Truly, it was ‘hot off the press” by the time George Washington acquired
the 3 volumes (the anecdote just refers to the ‘fifth’ edition).
Professor Peter Harrison, Oxford University,
connects the invisible hand to the order of nature” from about 40 references in
theological books and sermons (see Peter Harrison’s “Adam Smith and the History of the Invisible Hand”,
Journal of the History of Ideas, September, 2011) and he writes of the prevalence of
the divine association of God’s “invisible hand” in Smith’s and George Washington’s
time:
“In short, the idea that God could accomplish his
purposes, in spite of the intentions of human agents, was a standard way of
deploying the notion of the invisible hand throughout the seventeenth and eighteenth centuries.”
Harrison’s article expands on the theme that the
“invisible hand” was a theological idea (I saw a draft copy before
Harrison published his paper). I
have criticised the idea that the “invisible hand” had a theological meaning to
Adam Smith (Kennedy, G. “The
Hidden Adam Smith in his Alleged Theology”. Journal of the History of Economic Thought, Volume 33, Number 3, September 2011).

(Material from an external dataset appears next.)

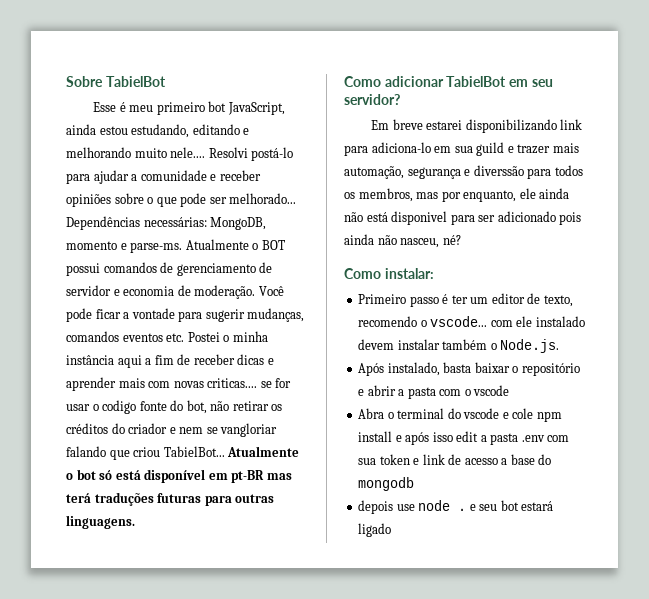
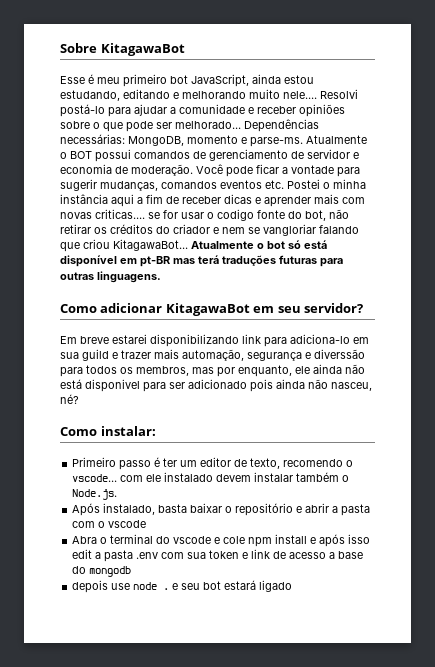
[105,76,166,87] TabielBot -> [100,43,185,56] KitagawaBot
[163,446,225,457] TabielBot... -> [113,239,188,251] KitagawaBot...
[446,76,507,87] TabielBot -> [165,303,250,316] KitagawaBot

George Washington would have been well aware of the theological
use of an “invisible hand” without
waiting to receive his copy of Smiths 3-volume WN, read it, find the
single non-theological mention of an ‘invisible hand’ tucked away near the middle of the book
in an obscure argument about the effect of the felt risks of foreign trade by some, but not all, British merchants, leading them to prefer domestic to
foreign trade and the arithmetically positive consequence of them so doing for
British “annual revenue and employment”.
One wonders why the “hand of God” only “led” this small group of
merchants to prefer domestic trade out of their “concern or their security”
(mentioned four times by Smith – how many hints as to the grammatical “object”
of the metaphor do readers require?). How about all the rest of British merchants?
Given the near total dependence of the former
British colonies on British trade, due to the monopolistic British Navigation
Acts that guaranteed the prosperity of British traders, George Washington might
have wondered why some British merchants preferred to trade locally rather than
enjoy the fruits of the British trade monopoly. It was that monopoly that was one of the reasons that
motivated former colonists to join Washington’s rebellion.
I should have thought that George Washington was
more inclined to find in God’s providential care much spirtual comfort from God's “invisible
hand” behind the rebellion and “to
acknowledge and adore the Invisible Hand which conducts the affairs of men more
than those of the United States”.
I doubt that Washington was thinking about Adam Smith’s obscure
reference when he composed his speech – and Greg Mankiw hints as much too.